President Office — Press Release
FOR IMMEDIATE RELEASE
March 28, 2017
Legislation to Keep BP Oil Funds in Northwest Florida Advances
Andrea Gainey, Senator Gainer
Kevin Brown, Senator Broxson
Marcia Mathis, Senator Montford
Tallahassee-The Senate Appropriations Subcommittee on Transportation, Tourism, and Economic Development today passed Senate Bill 364, The Recovery Fund for the Deepwater Horizon Incident. The legislation, sponsored by Senator George Gainer (R-Panama City), Senator Doug Broxson (R-Pensacola), and Senator Bill Montford (D-Tallahassee), will ensure funds received in the settlement of the state’s economic damage claims caused by the 2010 Deepwater Horizon Oil Spill remain in Northwest Florida’s eight disproportionately affected counties. The initial settlement payment was received by the state in July of 2016, and future payments are scheduled to be paid annually from 2019 through 2033.
“Settlement funds represent a historic opportunity for our communities,” said Senator Gainer. “We need to make certain that not only the currently-held settlement payments, but also all future settlement payments are transferred directly to Triumph Gulf Coast, Inc., where we know they will be used to ensure the ongoing economy recovery of Northwest Florida.”

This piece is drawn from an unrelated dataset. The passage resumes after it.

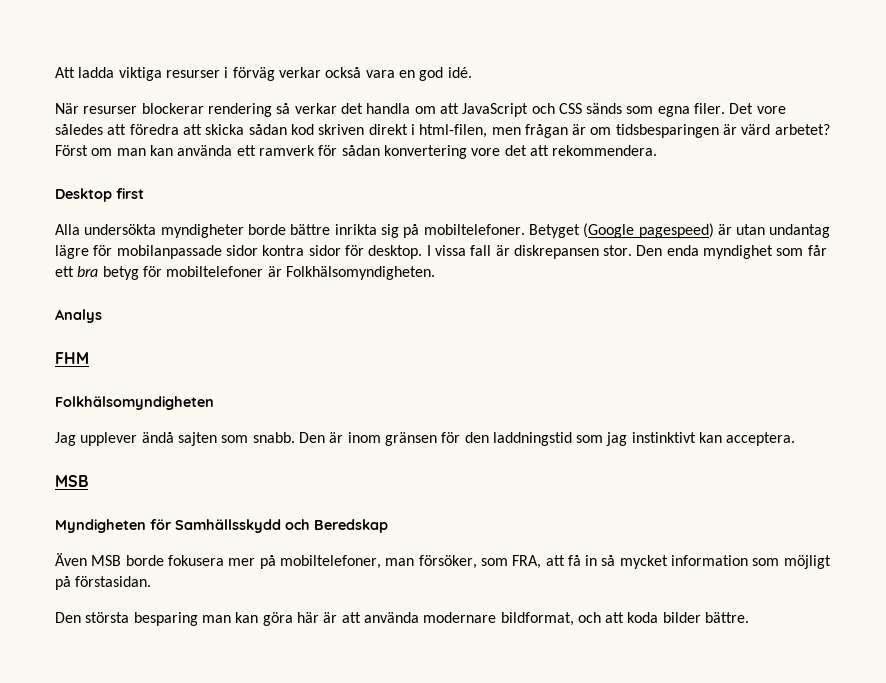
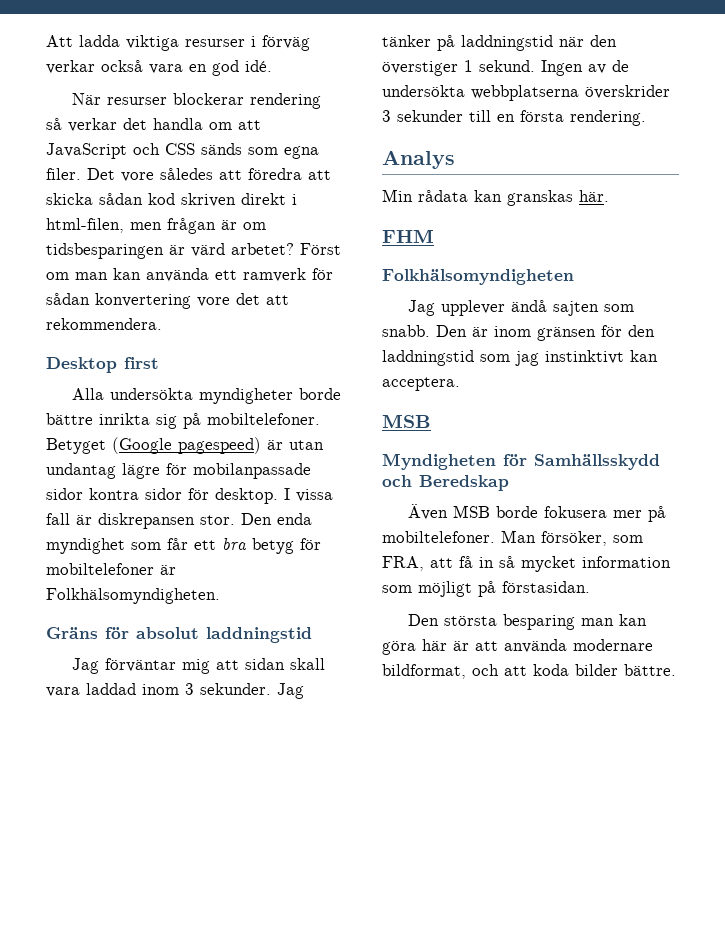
[55,309,102,323] Analys -> [46,627,312,643] [72,658,326,674] [46,683,304,699] [382,35,617,51] [382,60,629,76] [382,85,670,101] [382,110,646,126] [382,150,455,169] [382,189,609,206] Gräns för absolut laddningstid // Jag förväntar mig att sidan skall vara laddad inom 3 sekunder. Jag tänker på laddningstid när den överstiger 1 sekund. Ingen av de undersökta webbplatserna överskrider 3 sekunder till en första rendering. // Analys // Min rådata kan granskas här.
[279,555,415,569] mobiltelefoner, man -> [382,530,536,543] mobiltelefoner. Man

Under current law, the eight disproportionately affected counties are to receive 75 percent of all economic damage settlement funds received by the state. Senate Bill 364 appropriates the initial settlement payment directly to Triumph Gulf Coast, Inc., and appropriates future settlement payments directly to Triumph Gulf Coast, Inc., no later than 30 days after they are received by the state.
“Triumph Gulf Coast, Inc. will develop a comprehensive economic improvement plan for Northwest Florida to ensure that our communities benefit from these funds now and in the future. The bill makes it clear that settlement funds should be transferred directly to Triumph Gulf Coast and provides the checks and balances needed to ensure the funds are properly accounted for,” said Senator Broxson.
“This legislation is very important to our constituents. They expect current and future settlement funds to benefit our disproportionately affected counties, and they want to see progress as soon as possible,” said Senator Montford. “For far too long, families and businesses in our communities have been feeling the impacts of the Deepwater Horizon Oil Spill. This legislation affirms our longstanding commitment to keep these critical funds in Northwest Florida.”
The eight Florida counties disproportionately affected by the Deepwater Horizon Spill include: Bay County, Escambia County, Franklin County, Gulf County, Okaloosa County, Santa Rosa County, Walton County and Wakulla County.
In 2013, under the leadership of former Senate President Don Gaetz (R-Niceville), the Florida Senate developed legislation (Senate Bill 1024), sponsored by current Senate President Joe Negron (R-Stuart), which created Triumph Gulf Coast, Inc., to ensure that economic damage settlement funds coming to the state would both benefit the eight disproportionately affected counties and be properly accounted for. Under this legislation, the Triumph Gulf Coast Board, chaired by former Florida House Speaker Allen Bense, is responsible for utilizing the settlement proceeds to promote job creation through lasting economic development.
Currently, the Speaker of the House of Representatives, the President of the Senate, the Governor, the Attorney General, and the Chief Financial Officer, each appoint one board member. Senate Bill 364 expands the number of board members from five to seven. The President of the Senate and the Speaker of the House of Representatives will each appoint an additional private sector member from one of the four least populous disproportionately affected counties, so that two such counties are represented on the board.
Triumph Gulf Coast, Inc., is tasked to make awards to programs and projects that meet the priorities for economic recovery, diversification, and enhancement of the disproportionately affected counties. This includes economic development projects, grants to support programs of excellence that prepare students for future occupations, as well as infrastructure projects. The corporation is required to abide by the state’s public record laws and public meeting notice requirements.